Arthur checked himself into a small motel on the outskirts of town, and sat glumly on the bed, which was damp, and flipped through the little information brochure, which was also damp. It said that the planet of NowWhat had been named after the open- ing words of the first settlers to arrive there after struggling across light years of space to reach the furthest unexplored outreaches of the Galaxy. The main town was called OhWell. There weren't any other towns to speak of. Settlement on NowWhat had not been a success and the sort of people who actually wanted to live on NowWhat were not the sort of people you would want to spend time with.

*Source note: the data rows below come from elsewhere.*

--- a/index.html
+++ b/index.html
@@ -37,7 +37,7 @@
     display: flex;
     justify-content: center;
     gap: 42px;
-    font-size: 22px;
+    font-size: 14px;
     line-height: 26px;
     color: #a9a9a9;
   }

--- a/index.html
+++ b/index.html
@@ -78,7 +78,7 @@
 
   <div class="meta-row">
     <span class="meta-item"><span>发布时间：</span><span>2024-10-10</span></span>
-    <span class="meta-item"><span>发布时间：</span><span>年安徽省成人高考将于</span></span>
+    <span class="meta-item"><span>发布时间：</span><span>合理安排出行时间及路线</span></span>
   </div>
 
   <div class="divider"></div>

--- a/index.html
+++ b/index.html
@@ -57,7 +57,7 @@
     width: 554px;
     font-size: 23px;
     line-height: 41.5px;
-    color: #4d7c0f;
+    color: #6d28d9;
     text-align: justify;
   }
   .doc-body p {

Trading was mentioned in the brochure. The main trade that was carried out was in the skins of the NowWhattian boghog but it wasn't a very successful one because no one in their right minds would want to buy a NowWhattian boghog skin. The trade only hung on by its fingernails because there was always a significant number of people in the Galaxy who were not in their right minds. Arthur had felt very uncomfortable looking around at some of the other occupants of the small passenger compartment of the ship.